*** Opening SUPPLIED RECORDS ***

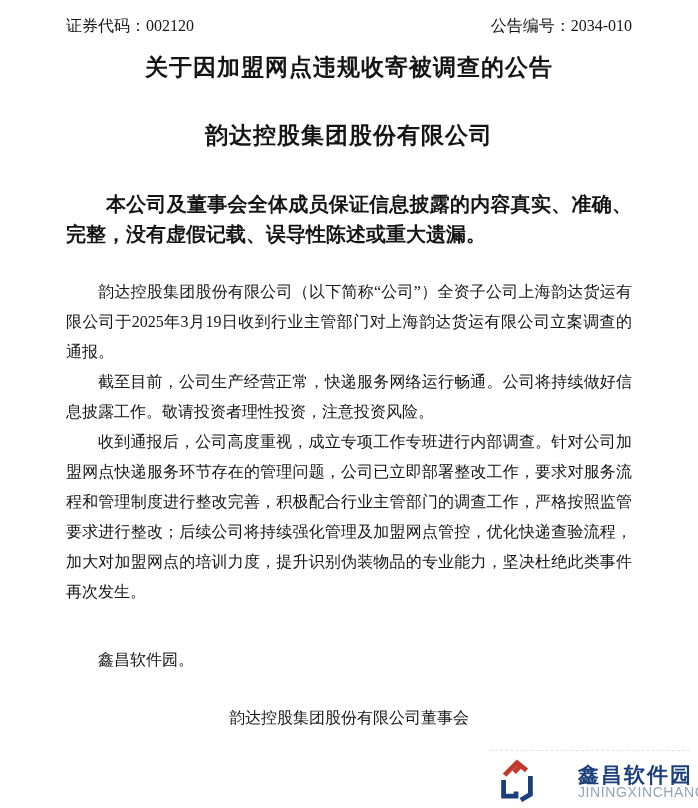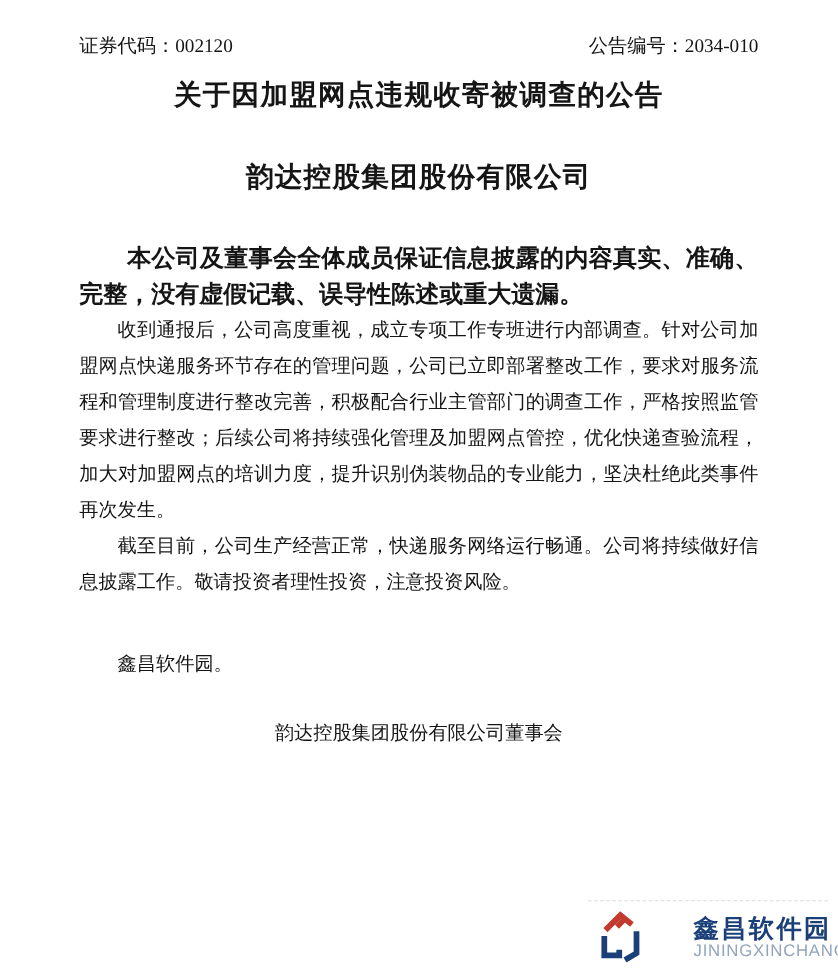--- a/index.html
+++ b/index.html
@@ -5,21 +5,21 @@
   html, body { margin: 0; padding: 0; }
   body {
     width: 698px;
     height: 808px;
     background: #ffffff;
     position: relative;
     overflow: hidden;
     font-family: "Liberation Serif", "DejaVu Serif", serif;
     color: #151515;
   }
-  .page { padding: 28px 66px 0 66px; }
+  .page { padding: 16px 66px 0 66px; }
 
   .header-row {
     display: flex;
     justify-content: space-between;
     font-size: 16px;
     white-space: nowrap;
   }
 
   .doc-title {
     font-family: "Liberation Sans", "DejaVu Sans", sans-serif;
@@ -111,22 +111,23 @@
   <div class="header-row">
     <span>证券代码：002120</span>
     <span>公告编号：2034-010</span>
   </div>
 
   <div class="doc-title second">关于因加盟网点违规收寄被调查的公告</div>
   <div class="doc-title">韵达控股集团股份有限公司</div>
 
   <p class="disclaimer">本公司及董事会全体成员保证信息披露的内容真实、准确、完整，没有虚假记载、误导性陈述或重大遗漏。</p>
 
+  <p class="body-para first">韵达控股集团股份有限公司（以下简称“公司”）全资子公司上海韵达货运有限公司于2025年3月19日收到行业主管部门对上海韵达货运有限公司立案调查的通报。</p>
+  <p class="body-para">截至目前，公司生产经营正常，快递服务网络运行畅通。公司将持续做好信息披露工作。敬请投资者理性投资，注意投资风险。</p>
   <p class="body-para">收到通报后，公司高度重视，成立专项工作专班进行内部调查。针对公司加盟网点快递服务环节存在的管理问题，公司已立即部署整改工作，要求对服务流程和管理制度进行整改完善，积极配合行业主管部门的调查工作，严格按照监管要求进行整改；后续公司将持续强化管理及加盟网点管控，优化快递查验流程，加大对加盟网点的培训力度，提升识别伪装物品的专业能力，坚决杜绝此类事件再次发生。</p>
-  <p class="body-para">截至目前，公司生产经营正常，快递服务网络运行畅通。公司将持续做好信息披露工作。敬请投资者理性投资，注意投资风险。</p>
 
   <p class="closing">鑫昌软件园。</p>
 
   <p class="signature">韵达控股集团股份有限公司董事会</p>
 
 </div>
 
 <a class="watermark">
   <span class="wm-icon">
     <svg width="46" height="48" viewBox="0 0 48 50" xmlns="http://www.w3.org/2000/svg">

*** Closing SUPPLIED RECORDS ***

■ **REQUIRED ACTION**:
All of the data gets printed again exactly; the pictures do not.

■ **ANSWER BELOW**:
--- a/index.html
+++ b/index.html
@@ -5,21 +5,21 @@
   html, body { margin: 0; padding: 0; }
   body {
     width: 698px;
     height: 808px;
     background: #ffffff;
     position: relative;
     overflow: hidden;
     font-family: "Liberation Serif", "DejaVu Serif", serif;
     color: #151515;
   }
-  .page { padding: 28px 66px 0 66px; }
+  .page { padding: 16px 66px 0 66px; }
 
   .header-row {
     display: flex;
     justify-content: space-between;
     font-size: 16px;
     white-space: nowrap;
   }
 
   .doc-title {
     font-family: "Liberation Sans", "DejaVu Sans", sans-serif;
@@ -111,22 +111,23 @@
   <div class="header-row">
     <span>证券代码：002120</span>
     <span>公告编号：2034-010</span>
   </div>
 
   <div class="doc-title second">关于因加盟网点违规收寄被调查的公告</div>
   <div class="doc-title">韵达控股集团股份有限公司</div>
 
   <p class="disclaimer">本公司及董事会全体成员保证信息披露的内容真实、准确、完整，没有虚假记载、误导性陈述或重大遗漏。</p>
 
+  <p class="body-para first">韵达控股集团股份有限公司（以下简称“公司”）全资子公司上海韵达货运有限公司于2025年3月19日收到行业主管部门对上海韵达货运有限公司立案调查的通报。</p>
+  <p class="body-para">截至目前，公司生产经营正常，快递服务网络运行畅通。公司将持续做好信息披露工作。敬请投资者理性投资，注意投资风险。</p>
   <p class="body-para">收到通报后，公司高度重视，成立专项工作专班进行内部调查。针对公司加盟网点快递服务环节存在的管理问题，公司已立即部署整改工作，要求对服务流程和管理制度进行整改完善，积极配合行业主管部门的调查工作，严格按照监管要求进行整改；后续公司将持续强化管理及加盟网点管控，优化快递查验流程，加大对加盟网点的培训力度，提升识别伪装物品的专业能力，坚决杜绝此类事件再次发生。</p>
-  <p class="body-para">截至目前，公司生产经营正常，快递服务网络运行畅通。公司将持续做好信息披露工作。敬请投资者理性投资，注意投资风险。</p>
 
   <p class="closing">鑫昌软件园。</p>
 
   <p class="signature">韵达控股集团股份有限公司董事会</p>
 
 </div>
 
 <a class="watermark">
   <span class="wm-icon">
     <svg width="46" height="48" viewBox="0 0 48 50" xmlns="http://www.w3.org/2000/svg">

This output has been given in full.